Een kazuifel is een misgewaad voor priesters van de Latijnse Kerk.

Etymologie
Het Nederlandse woord kazuifel is evenals het Franse en Engelse chasuble afkomstig van het Middeleeuws-Latijnse casubula, een nevenwoord van het Laat-Latijnse casula, dat een mantel met hoofdkap aanduidde. Casula is een verkleinvorm van casa, dat 'huis' betekent. Een casulazorgt evenals een huisje voor beschutting tegen de regen.

Misgewaad
Een kazuifel behoort tot de zogeheten paramenten, gewaden die worden gebruikt in de katholieke eredienst. Het is het priesterlijk bovengewaad, dat is voorgeschreven voor de hoofdcelebrant van een eucharistieviering. Priesters en bisschoppen dragen onder hun kazuifel een albe en een stool.

Paenula
Het kazuifel is ontstaan uit de kleding die in het Oude Griekenland door de lagere klassen werd gedragen. Deze dracht werd overgenomen door de Romeinen. Zij noemden deze donkergekleurde mantel met kap paenula, afgeleid van het Griekse φελονης (phelonès).

Casula
In de loop der tijd werd de paenula langer. Sint Augustinus van Hippo (+ 430) noemde dit type casula. Hij vergelijkt het met een hutje, dat het gehele lichaam omvat. Het had een ronde of kegelachtige vorm met in het midden een gat om het hoofd doorheen te steken.

Planeta
Een ander type paenula werd in het West-Romeinse Rijk planeta genoemd, overgenomen van het Griekse πλανητης (planètès). Sint Isidorus van Sevilla (+ 636) verklaart dit begrip als volgt. Griekse astronomen hadden dwaalsterren geïdentificeerd die zij planeten noemden. Evenals de zwervende hemellichamen in hun baan aan het firmament maken de uiteinden van deze paenula slingerende bewegingen als het gewaad over de schouders hangt.

Klerikaal gewaad
De paenula werd vanaf de zesde eeuw gebruikt door bisschoppen en priesters, zowel als buitenkleding als liturgisch gewaad. De eerste die gewag maakt van het liturgisch gebruik is Sint Germanus, bisschop van Parijs. In een brief, daterend van 554, noemt hij het gewaad zowel casulaals amphibalus (van het Griekse αμφιβαλλειν = omwerpen, aantrekken, kleden). Rond het Concilie van Toledo (633) raakt de planeta ingeburgerd als klerikaal gewaad.
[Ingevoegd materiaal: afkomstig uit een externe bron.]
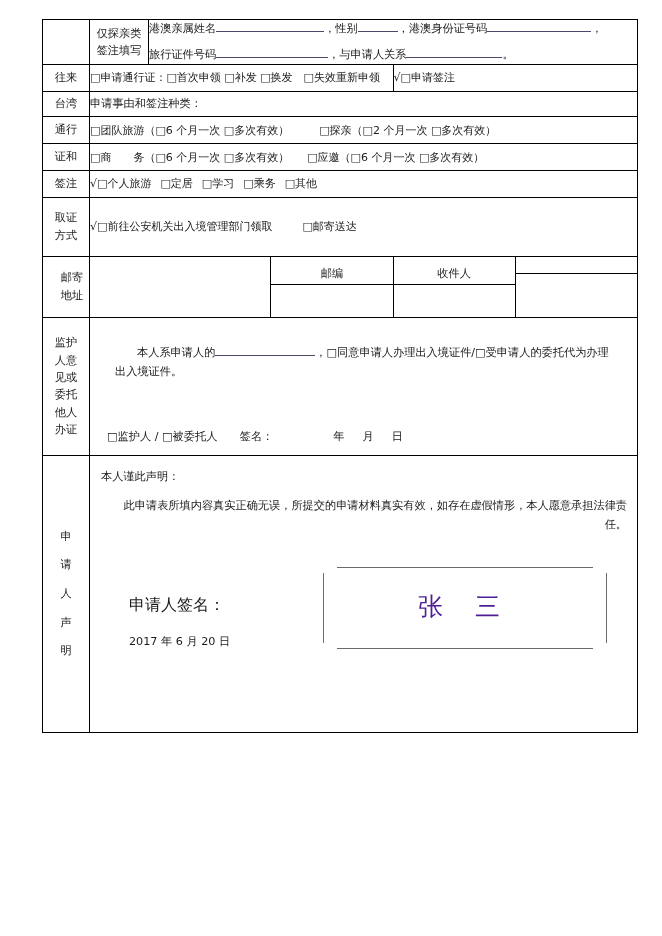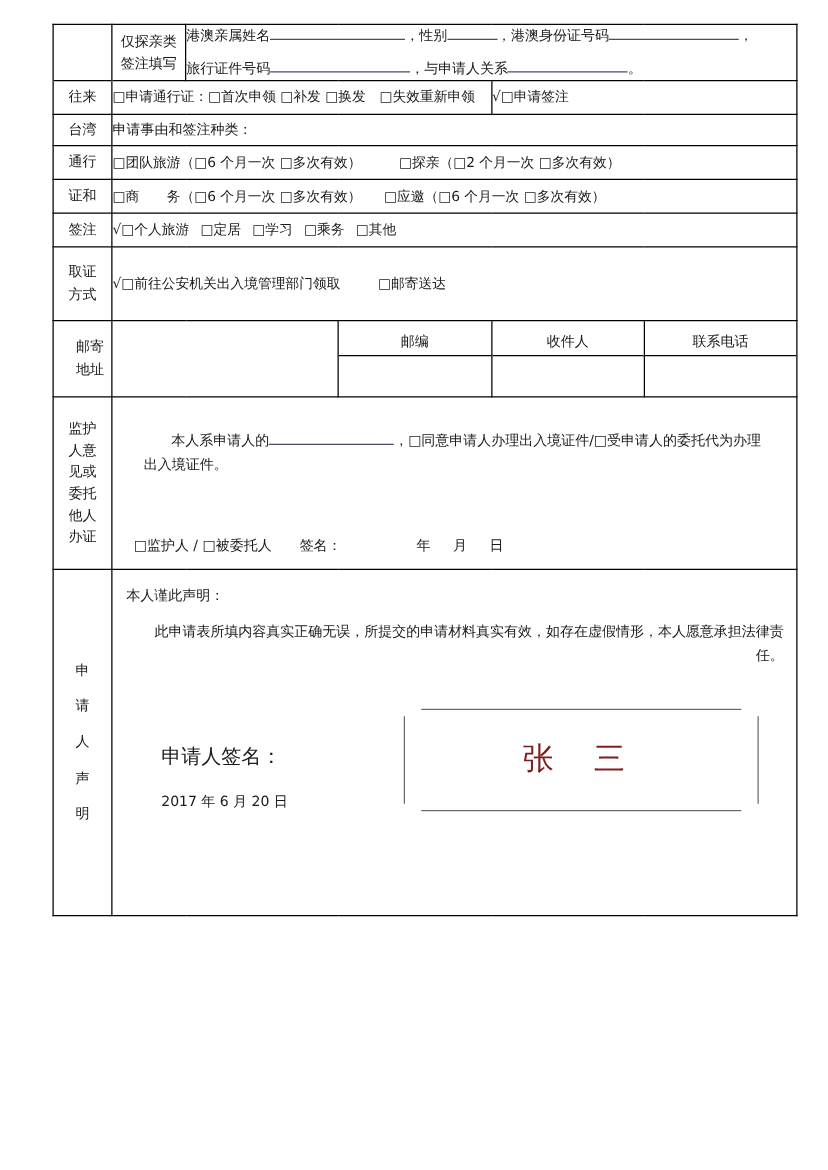--- a/index.html
+++ b/index.html
@@ -142,21 +142,21 @@
   .sig-box .edge-l { left: 0; }
   .sig-box .edge-r { right: 0; }
   .sig-name {
     position: absolute;
     left: 0; right: 0;
     top: 50%;
     transform: translateY(-52%);
     text-align: center;
     font-size: 25px;
     letter-spacing: 12px;
-    color: #7f1d1d;
+    color: #4c1d95;
     font-family: "DejaVu Sans", sans-serif;
   }
 
   .guard-body { padding: 9px 8px 10px 9px; }
   .guard-p { margin: 16px; text-indent: 22px; line-height: 1.75; }
   .guard-sign { margin-top: 46px; padding-left: 8px; white-space: nowrap; }
 </style>
 </head>
 <body>
 
@@ -266,23 +266,20 @@
                 </tr>
         <tr>
                   <td class="blankcell" style="border-bottom:none;border-left:none;border-right:none;"></td>
                 </tr>
       </tbody>
             </table>
     </td>
     <td style="width:104px;padding:0;">
       <table class="subtable">
         <tbody>
-                <tr>
-                  <td style="border-top:none;border-left:none;border-right:none;">联系电话</td>
-                </tr>
         <tr>
                   <td class="blankcell" style="border-bottom:none;border-left:none;border-right:none;"></td>
                 </tr>
       </tbody>
             </table>
     </td>
   </tr>
 
   <tr>
     <td class="vlabel" style="height:118px;">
Aan het eind van de achtste eeuw spreekt men ter aanduiding ervan voortaan standaard van casula. Later is er steeds vaker sprake van casubula, dat in de volkstalen diverse verbasteringen krijgt.

Dalmatiek
Vanaf de negende eeuw wordt het kazuifel niet meer door alle clerici gedragen. De subdiakens dragen voortaan een tunica en de diakens een dalmatiek. Beide gewaden onderscheiden zich van het mouwloze kazuifel door mouwen. Het dragen van de dalmatiek was een tijd lang voorbehouden aan de bisschop van Rome en zijn diakens. Later werd toestemming aan bisschoppen en diakens van andere diocesen gegeven dit typisch Romeinse kleed te dragen. Eeuwenlang bestond het gebruik dat bisschoppen onder hun kazuifel zowel een dalmatiek als een tuniek droegen. 

Vioolkist
Vanaf de dertiende eeuw worden de kazuifels weer korter. Zij worden steeds kostbaarder van materiaal en rijker van versiering. De baroktijd spant wat dat betreft de kroon. De vorm van het barokkazuifel bedekt de bovenarmen niet meer en lijkt bijkans op een scapulier, met aan de voorkant een rond en aan de achterkant een rechthoekig stuk. In clericale kringen in Nederland wordt dit type kazuifel ook wel 'vioolkist' genoemd. In de negentiende eeuw, de tijd van de neogotiek, ontwerpt men weer kazuifels zoals ze in de vroege middeleeuwen werden gedragen. Na het Tweede Vaticaans Concilie werd naar nieuwe vormen gezocht. Het Nijmeegse atelier Stadelmaier verwierf daarmee wereldfaam.